The heating element block 3 is supported on a mounting block 4. The mounting block 4 is connected to the mold plate 2 by a presser metal fitting 5, and the mold plate 2 and the mounting block 4 cooperate to hold the heating element block 3.

In addition, in FIG. 1, 12 is a main heating element, and this main heating element 12 is for heating the lower mold 1.
This is also adopted in conventional high-temperature die forging equipment.

[Operation] In the forging die configured as described above (lower die 1 in the embodiment), when performing high-temperature die forging or isothermal die forging, the lower die 1 is heated by the main heating element 12. However, when heating by the main heating element 12, heat flows from the lower mold 1 to the drive mechanism and cooling device (not shown) of the forging device, which causes a temperature distribution in the mold plate 2, which makes the temperature distribution uniform. or when attempting to form a temperature distribution different from the temperature distribution that has occurred, the heating elements 7a, 7b, or 7c are selectively made to generate heat, and the amount of heat generated by each of them is controlled by the amount of electricity, etc. and adjust. By doing so, a desired temperature distribution is formed in the template 2.

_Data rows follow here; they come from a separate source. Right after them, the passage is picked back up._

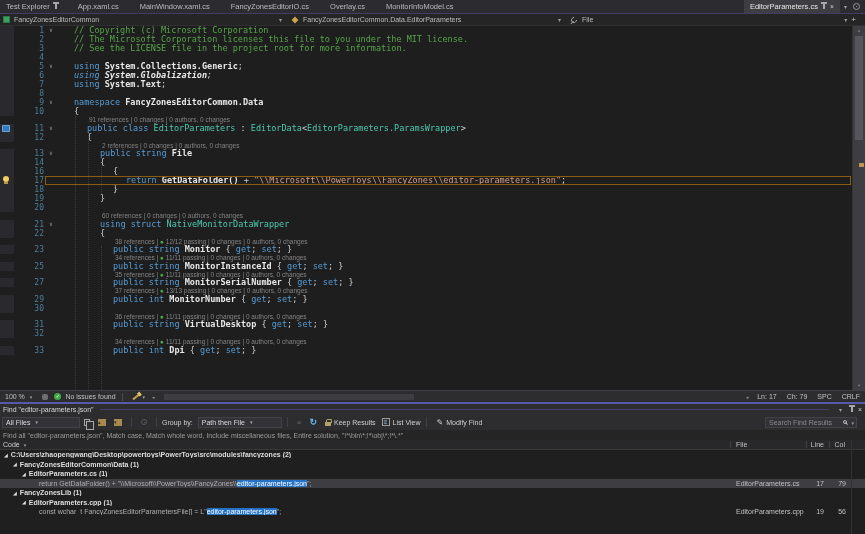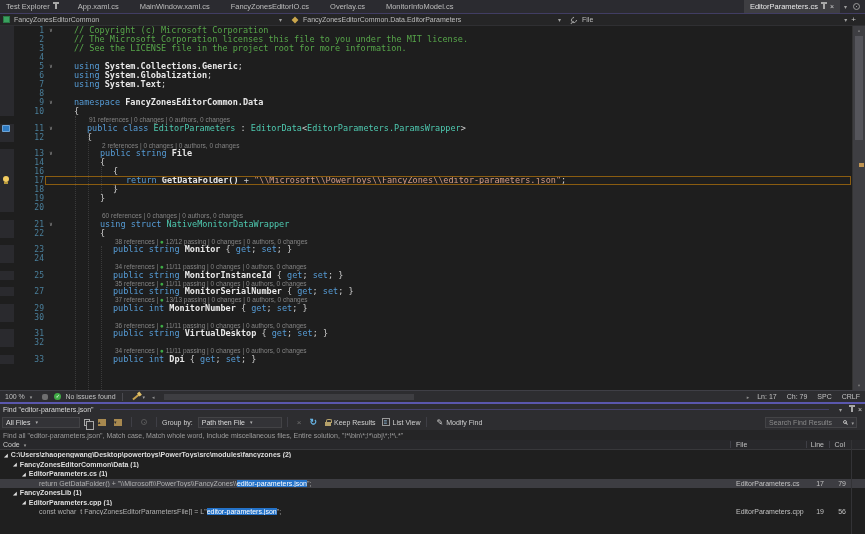--- a/index.html
+++ b/index.html
@@ -165,42 +165,41 @@
   </div>
 </div>
 
 <div class="editor">
   <div>
       <div class="row code"><span class="gmargin"></span><span class="lnum">1</span><span class="fold">∨</span><span class="ltext" style="padding-left: 16px;"><span class="tk-c">// Copyright (c) Microsoft Corporation</span></span></div>
       <div class="row code"><span class="gmargin"></span><span class="lnum">2</span><span class="fold"></span><span class="ltext" style="padding-left: 16px;"><span class="tk-c">// The Microsoft Corporation licenses this file to you under the MIT license.</span></span></div>
       <div class="row code"><span class="gmargin"></span><span class="lnum">3</span><span class="fold"></span><span class="ltext" style="padding-left: 16px;"><span class="tk-c">// See the LICENSE file in the project root for more information.</span></span></div>
       <div class="row code"><span class="gmargin"></span><span class="lnum">4</span><span class="fold"></span><span class="ltext" style="padding-left: 16px;"></span></div>
       <div class="row code"><span class="gmargin"></span><span class="lnum">5</span><span class="fold">∨</span><span class="ltext" style="padding-left: 16px;"><span class="tk-k">using </span><span class="tk-d">System.Collections.Generic</span><span class="tk-p">;</span></span></div>
-      <div class="row code"><span class="gmargin"></span><span class="lnum">6</span><span class="fold"></span><span class="ltext" style="padding-left: 16px;"><span class="tk-k">using </span><span class="tk-d">System.Globalization</span><span class="tk-p">;</span></span></div>
+      <div class="row code"><span class="gmargin"></span><span class="lnum">6</span><span class="fold"></span><span class="ltext" style="padding-left: 16px; font-style: italic;"><span class="tk-k">using </span><span class="tk-d">System.Globalization</span><span class="tk-p">;</span></span></div>
       <div class="row code"><span class="gmargin"></span><span class="lnum">7</span><span class="fold"></span><span class="ltext" style="padding-left: 16px;"><span class="tk-k">using </span><span class="tk-d">System.Text</span><span class="tk-p">;</span></span></div>
       <div class="row code"><span class="gmargin"></span><span class="lnum">8</span><span class="fold"></span><span class="ltext" style="padding-left: 16px;"></span></div>
       <div class="row code"><span class="gmargin"></span><span class="lnum">9</span><span class="fold">∨</span><span class="ltext" style="padding-left: 16px;"><span class="tk-k">namespace </span><span class="tk-d">FancyZonesEditorCommon.Data</span></span></div>
       <div class="row code"><span class="gmargin"></span><span class="lnum">10</span><span class="fold"></span><span class="ltext" style="padding-left: 16px;"><span class="tk-p">{</span></span></div>
       <div class="row lens" style="padding-left: 89px;"><span>91 references | 0 changes | 0 authors, 0 changes</span></div>
       <div class="row code"><span class="gmargin"><span class="g-ref"></span></span><span class="lnum">11</span><span class="fold">∨</span><span class="ltext" style="padding-left: 29px;"><span class="tk-k">public class </span><span class="tk-t">EditorParameters</span><span class="tk-p"> : </span><span class="tk-t">EditorData</span><span class="tk-p">&lt;</span><span class="tk-t">EditorParameters.ParamsWrapper</span><span class="tk-p">&gt;</span></span></div>
       <div class="row code"><span class="gmargin"></span><span class="lnum">12</span><span class="fold"></span><span class="ltext" style="padding-left: 29px;"><span class="tk-p">{</span></span></div>
       <div class="row lens" style="padding-left: 102px;"><span>2 references | 0 changes | 0 authors, 0 changes</span></div>
       <div class="row code"><span class="gmargin"></span><span class="lnum">13</span><span class="fold">∨</span><span class="ltext" style="padding-left: 42px;"><span class="tk-k">public string </span><span class="tk-d">File</span></span></div>
       <div class="row code"><span class="gmargin"></span><span class="lnum">14</span><span class="fold"></span><span class="ltext" style="padding-left: 42px;"><span class="tk-p">{</span></span></div>
       <div class="row code"><span class="gmargin"></span><span class="lnum">16</span><span class="fold"></span><span class="ltext" style="padding-left: 55px;"><span class="tk-p">{</span></span></div>
       <div class="row code cur"><span class="gmargin"><span class="g-bulb"></span></span><span class="lnum">17</span><span class="fold"></span><span class="ltext" style="padding-left: 68px;"><span class="tk-k">return </span><span class="tk-d">GetDataFolder()</span><span class="tk-p"> + </span><span class="tk-s">"\\Microsoft\\PowerToys\\FancyZones\\editor-parameters.json"</span><span class="tk-p">;</span></span><span class="curbox"></span></div>
       <div class="row code"><span class="gmargin"></span><span class="lnum">18</span><span class="fold"></span><span class="ltext" style="padding-left: 55px;"><span class="tk-p">}</span></span></div>
       <div class="row code"><span class="gmargin"></span><span class="lnum">19</span><span class="fold"></span><span class="ltext" style="padding-left: 42px;"><span class="tk-p">}</span></span></div>
       <div class="row code"><span class="gmargin"></span><span class="lnum">20</span><span class="fold"></span><span class="ltext" style="padding-left: 16px;"></span></div>
       <div class="row lens" style="padding-left: 102px;"><span>60 references | 0 changes | 0 authors, 0 changes</span></div>
       <div class="row code"><span class="gmargin"></span><span class="lnum">21</span><span class="fold">∨</span><span class="ltext" style="padding-left: 42px;"><span class="tk-k">using struct </span><span class="tk-t">NativeMonitorDataWrapper</span></span></div>
       <div class="row code"><span class="gmargin"></span><span class="lnum">22</span><span class="fold"></span><span class="ltext" style="padding-left: 42px;"><span class="tk-p">{</span></span></div>
       <div class="row lens" style="padding-left: 115px;"><span>38 references | </span><span class="dot">●</span><span> 12/12 passing | 0 changes | 0 authors, 0 changes</span></div>
       <div class="row code"><span class="gmargin"></span><span class="lnum">23</span><span class="fold"></span><span class="ltext" style="padding-left: 55px;"><span class="tk-k">public string </span><span class="tk-d">Monitor</span><span class="tk-p"> { </span><span class="tk-k">get</span><span class="tk-p">; </span><span class="tk-k">set</span><span class="tk-p">; }</span></span></div>
-      <div class="row code"><span class="gmargin"></span><span class="lnum">24</span><span class="fold"></span><span class="ltext" style="padding-left: 16px;"></span></div>
       <div class="row lens" style="padding-left: 115px;"><span>34 references | </span><span class="dot">●</span><span> 11/11 passing | 0 changes | 0 authors, 0 changes</span></div>
       <div class="row code"><span class="gmargin"></span><span class="lnum">25</span><span class="fold"></span><span class="ltext" style="padding-left: 55px;"><span class="tk-k">public string </span><span class="tk-d">MonitorInstanceId</span><span class="tk-p"> { </span><span class="tk-k">get</span><span class="tk-p">; </span><span class="tk-k">set</span><span class="tk-p">; }</span></span></div>
       <div class="row lens" style="padding-left: 115px;"><span>35 references | </span><span class="dot">●</span><span> 11/11 passing | 0 changes | 0 authors, 0 changes</span></div>
       <div class="row code"><span class="gmargin"></span><span class="lnum">27</span><span class="fold"></span><span class="ltext" style="padding-left: 55px;"><span class="tk-k">public string </span><span class="tk-d">MonitorSerialNumber</span><span class="tk-p"> { </span><span class="tk-k">get</span><span class="tk-p">; </span><span class="tk-k">set</span><span class="tk-p">; }</span></span></div>
       <div class="row lens" style="padding-left: 115px;"><span>37 references | </span><span class="dot">●</span><span> 13/13 passing | 0 changes | 0 authors, 0 changes</span></div>
       <div class="row code"><span class="gmargin"></span><span class="lnum">29</span><span class="fold"></span><span class="ltext" style="padding-left: 55px;"><span class="tk-k">public int </span><span class="tk-d">MonitorNumber</span><span class="tk-p"> { </span><span class="tk-k">get</span><span class="tk-p">; </span><span class="tk-k">set</span><span class="tk-p">; }</span></span></div>
       <div class="row code"><span class="gmargin"></span><span class="lnum">30</span><span class="fold"></span><span class="ltext" style="padding-left: 16px;"></span></div>
       <div class="row lens" style="padding-left: 115px;"><span>36 references | </span><span class="dot">●</span><span> 11/11 passing | 0 changes | 0 authors, 0 changes</span></div>
       <div class="row code"><span class="gmargin"></span><span class="lnum">31</span><span class="fold"></span><span class="ltext" style="padding-left: 55px;"><span class="tk-k">public string </span><span class="tk-d">VirtualDesktop</span><span class="tk-p"> { </span><span class="tk-k">get</span><span class="tk-p">; </span><span class="tk-k">set</span><span class="tk-p">; }</span></span></div>
       <div class="row code"><span class="gmargin"></span><span class="lnum">32</span><span class="fold"></span><span class="ltext" style="padding-left: 16px;"></span></div>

(C) Effects of the Invention As described above, in the forging die device of the present invention, in addition to the main heating element from the outer periphery of the die, there are built-in heating elements divided into several parts inside the forging die, and their outputs are independently controlled. By controlling the temperature, the temperature distribution within the forging die can be made uniform. In addition, it is possible to create a certain temperature distribution in each part of the forging die depending on the characteristics of the workpiece or the difficulty of deformation, so it is possible to improve the formability of the workpiece, improve the material quality, or improve the material quality of the workpiece during forming. It is also possible to positively impart desired properties to the workpiece according to the temperature difference, degree of processing, etc.

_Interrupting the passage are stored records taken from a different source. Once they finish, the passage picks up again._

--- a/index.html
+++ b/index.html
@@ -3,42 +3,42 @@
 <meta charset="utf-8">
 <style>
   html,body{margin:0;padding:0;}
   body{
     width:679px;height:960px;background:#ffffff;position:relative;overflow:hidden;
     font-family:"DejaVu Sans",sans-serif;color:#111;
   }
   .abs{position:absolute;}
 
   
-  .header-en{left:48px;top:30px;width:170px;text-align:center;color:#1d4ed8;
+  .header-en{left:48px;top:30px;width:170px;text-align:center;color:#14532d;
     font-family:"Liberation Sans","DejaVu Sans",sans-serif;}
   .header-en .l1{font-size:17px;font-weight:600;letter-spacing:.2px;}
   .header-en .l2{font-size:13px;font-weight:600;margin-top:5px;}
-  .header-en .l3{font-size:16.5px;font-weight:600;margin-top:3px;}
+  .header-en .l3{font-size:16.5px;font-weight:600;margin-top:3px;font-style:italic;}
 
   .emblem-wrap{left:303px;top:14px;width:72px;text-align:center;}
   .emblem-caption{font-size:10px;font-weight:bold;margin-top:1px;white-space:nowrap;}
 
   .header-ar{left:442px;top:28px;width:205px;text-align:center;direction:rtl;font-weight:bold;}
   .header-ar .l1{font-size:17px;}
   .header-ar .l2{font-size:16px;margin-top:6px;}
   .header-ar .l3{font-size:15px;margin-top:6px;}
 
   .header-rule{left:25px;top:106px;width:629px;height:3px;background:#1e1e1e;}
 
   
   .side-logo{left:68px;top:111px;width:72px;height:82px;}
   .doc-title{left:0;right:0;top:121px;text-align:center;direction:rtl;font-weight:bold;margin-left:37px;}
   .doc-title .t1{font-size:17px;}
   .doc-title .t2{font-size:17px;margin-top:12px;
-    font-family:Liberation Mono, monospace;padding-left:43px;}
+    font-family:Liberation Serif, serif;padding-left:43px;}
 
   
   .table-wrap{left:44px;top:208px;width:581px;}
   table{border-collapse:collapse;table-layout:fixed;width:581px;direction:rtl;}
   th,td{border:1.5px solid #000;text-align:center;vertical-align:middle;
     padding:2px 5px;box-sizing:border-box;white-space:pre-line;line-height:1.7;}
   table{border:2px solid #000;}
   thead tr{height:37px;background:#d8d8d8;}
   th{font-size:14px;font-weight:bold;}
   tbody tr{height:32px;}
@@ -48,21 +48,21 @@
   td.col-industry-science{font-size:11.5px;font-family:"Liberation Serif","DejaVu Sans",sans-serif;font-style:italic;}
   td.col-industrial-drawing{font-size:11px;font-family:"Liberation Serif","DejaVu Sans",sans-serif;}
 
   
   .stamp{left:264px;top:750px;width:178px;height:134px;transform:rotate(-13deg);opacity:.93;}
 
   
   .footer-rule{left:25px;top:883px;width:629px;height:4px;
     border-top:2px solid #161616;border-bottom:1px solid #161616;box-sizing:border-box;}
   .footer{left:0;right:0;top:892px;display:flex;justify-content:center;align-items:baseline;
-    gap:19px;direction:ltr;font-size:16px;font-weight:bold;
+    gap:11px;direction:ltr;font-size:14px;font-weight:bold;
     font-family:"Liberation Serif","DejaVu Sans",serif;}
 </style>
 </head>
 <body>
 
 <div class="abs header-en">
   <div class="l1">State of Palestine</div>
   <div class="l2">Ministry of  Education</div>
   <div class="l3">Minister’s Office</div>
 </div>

[Brief explanation of the drawing]

FIG. 1 is an explanatory longitudinal cross-sectional view showing a forging die device according to an embodiment of the present invention, FIG. 2 is a cross-sectional view taken at the - part in FIG. FIG. 4 is an explanatory longitudinal cross-sectional view showing a conventional high-temperature die forging device. 1... Lower die, 2... Template plate, 3... Heat generating block, 4... Mounting block, 5... Holder metal fitting, 6
...Mold surface, 7...Heating element, 7a, 7b, 7c...
Heating element, 8... Heater support stand, 10... Workpiece material, 11... Groove, 12... Main heating element.

Claims (1)

[Claims] 1. A heater support holding a plurality of heating elements made of a material having heat resistance and heat insulation properties and each capable of controlling output independently is superimposed on the back surface of the forging die opposite to the die surface, and A forging die device, characterized in that a temperature sensor is attached near the die surface, and the output of the heating element is controlled based on a symbol from the temperature sensor.